**Work order**
Reproduce exactly the lines below, starting at the line that contains "reuse GitHub modules)" and ending with the last line of the records, both included; leave out any pictures.

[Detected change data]
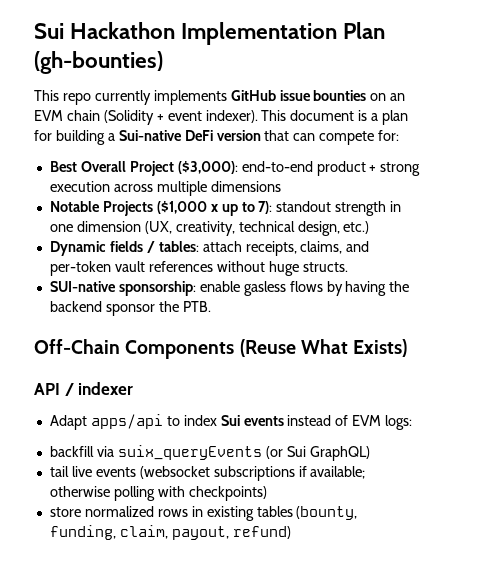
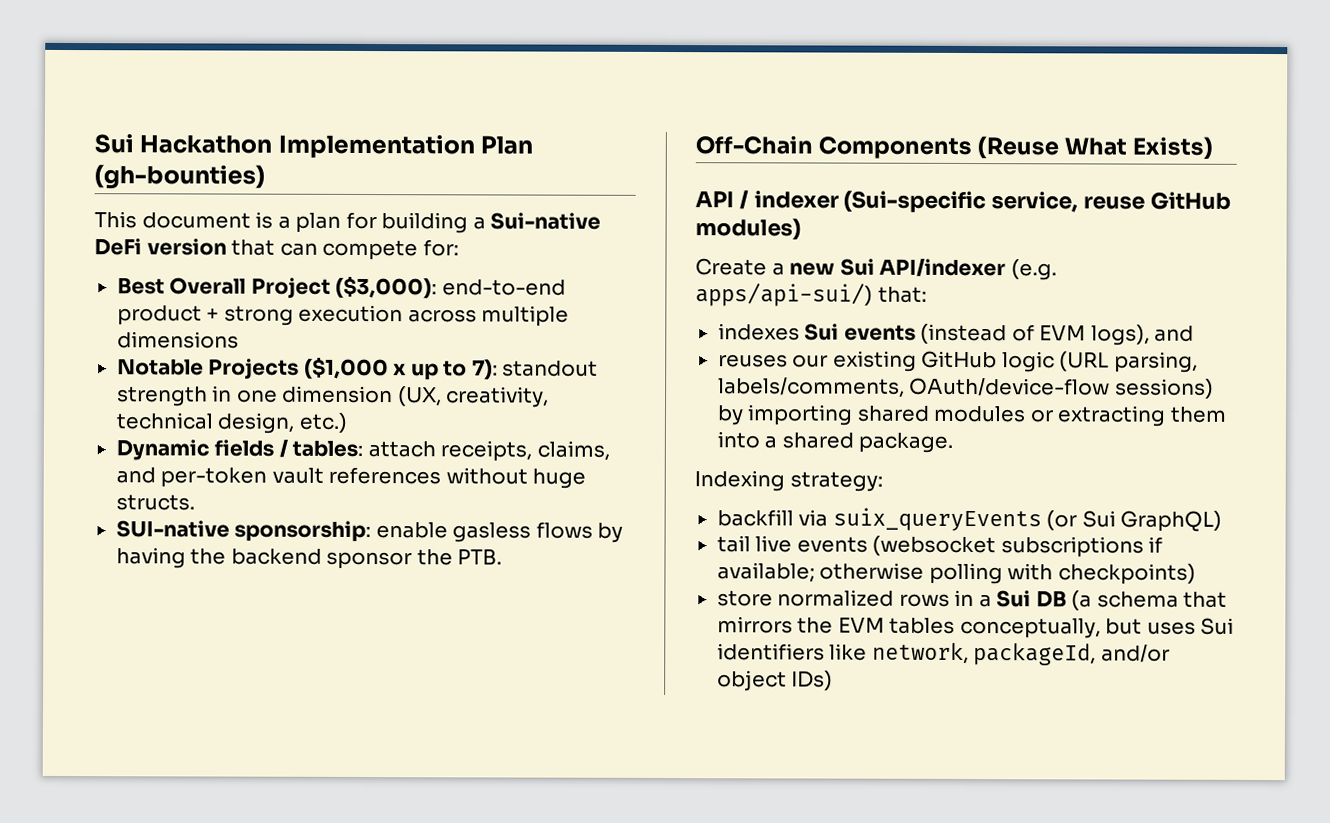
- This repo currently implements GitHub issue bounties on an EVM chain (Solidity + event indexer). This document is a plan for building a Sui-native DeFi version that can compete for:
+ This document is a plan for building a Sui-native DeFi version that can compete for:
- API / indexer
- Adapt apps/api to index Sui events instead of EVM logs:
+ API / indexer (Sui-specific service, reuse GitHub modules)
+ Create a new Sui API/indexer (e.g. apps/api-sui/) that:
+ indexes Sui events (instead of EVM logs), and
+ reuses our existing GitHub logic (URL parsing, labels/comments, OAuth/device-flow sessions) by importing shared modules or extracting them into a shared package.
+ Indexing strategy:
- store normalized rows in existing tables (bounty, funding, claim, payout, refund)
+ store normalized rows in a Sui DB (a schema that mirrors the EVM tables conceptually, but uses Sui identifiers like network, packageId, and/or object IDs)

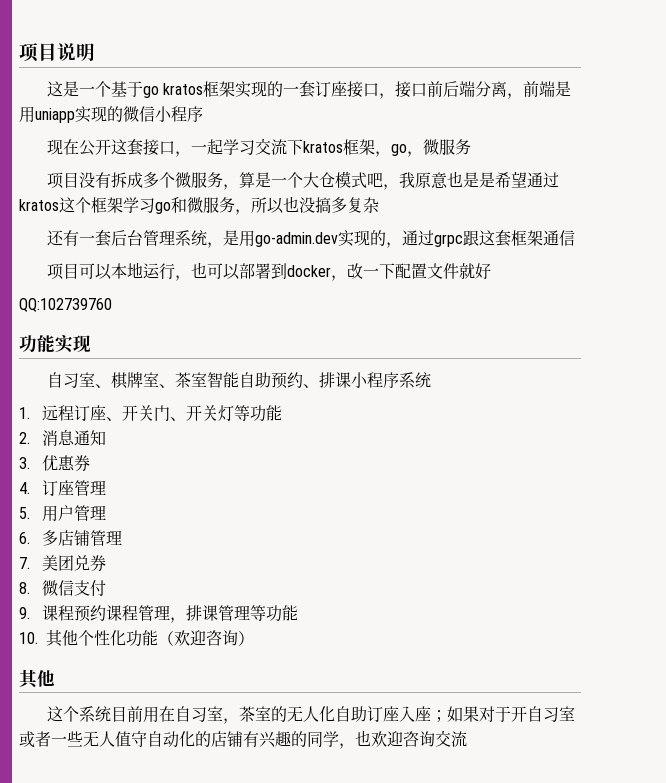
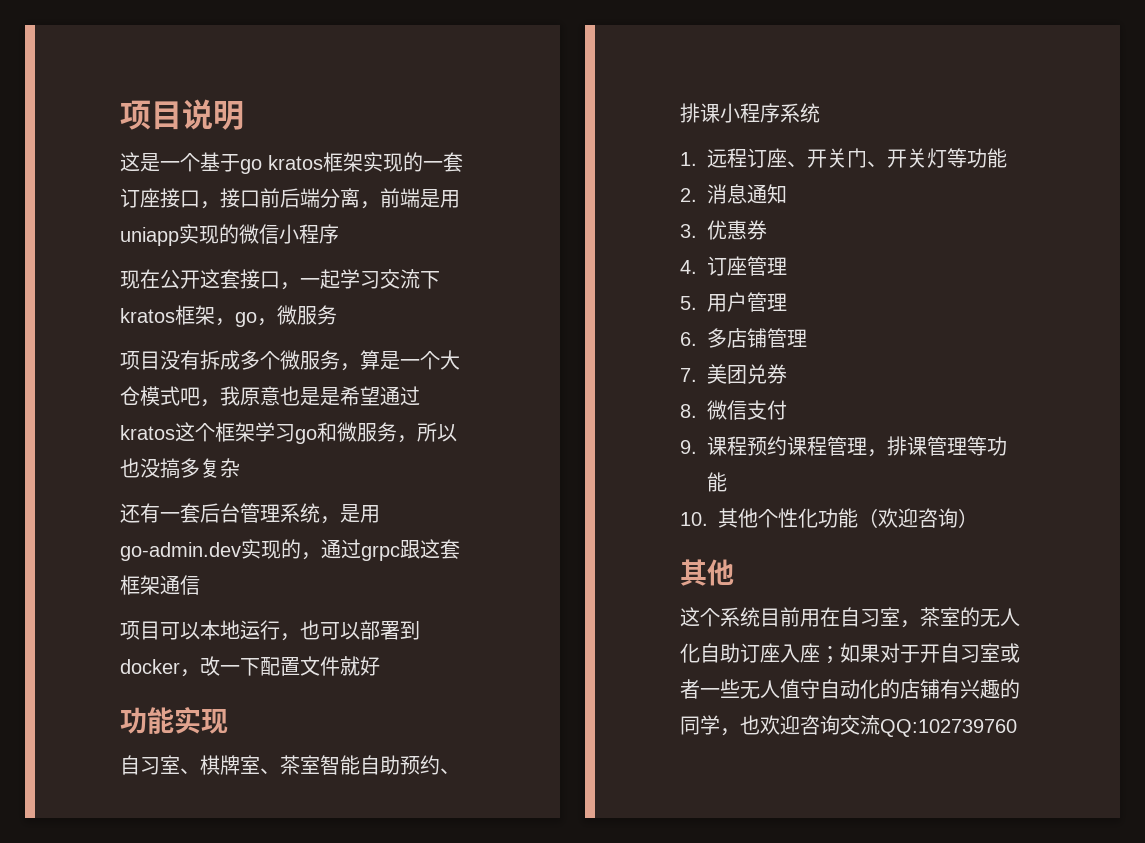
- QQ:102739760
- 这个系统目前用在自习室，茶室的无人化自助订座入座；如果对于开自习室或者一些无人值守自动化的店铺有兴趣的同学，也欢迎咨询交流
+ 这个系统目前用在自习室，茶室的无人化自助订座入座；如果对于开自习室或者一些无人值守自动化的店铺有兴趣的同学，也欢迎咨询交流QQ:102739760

**Response to the task**
+ API / indexer (Sui-specific service, reuse GitHub modules)
+ Create a new Sui API/indexer (e.g. apps/api-sui/) that:
+ indexes Sui events (instead of EVM logs), and
+ reuses our existing GitHub logic (URL parsing, labels/comments, OAuth/device-flow sessions) by importing shared modules or extracting them into a shared package.
+ Indexing strategy:
- store normalized rows in existing tables (bounty, funding, claim, payout, refund)
+ store normalized rows in a Sui DB (a schema that mirrors the EVM tables conceptually, but uses Sui identifiers like network, packageId, and/or object IDs)

- QQ:102739760
- 这个系统目前用在自习室，茶室的无人化自助订座入座；如果对于开自习室或者一些无人值守自动化的店铺有兴趣的同学，也欢迎咨询交流
+ 这个系统目前用在自习室，茶室的无人化自助订座入座；如果对于开自习室或者一些无人值守自动化的店铺有兴趣的同学，也欢迎咨询交流QQ:102739760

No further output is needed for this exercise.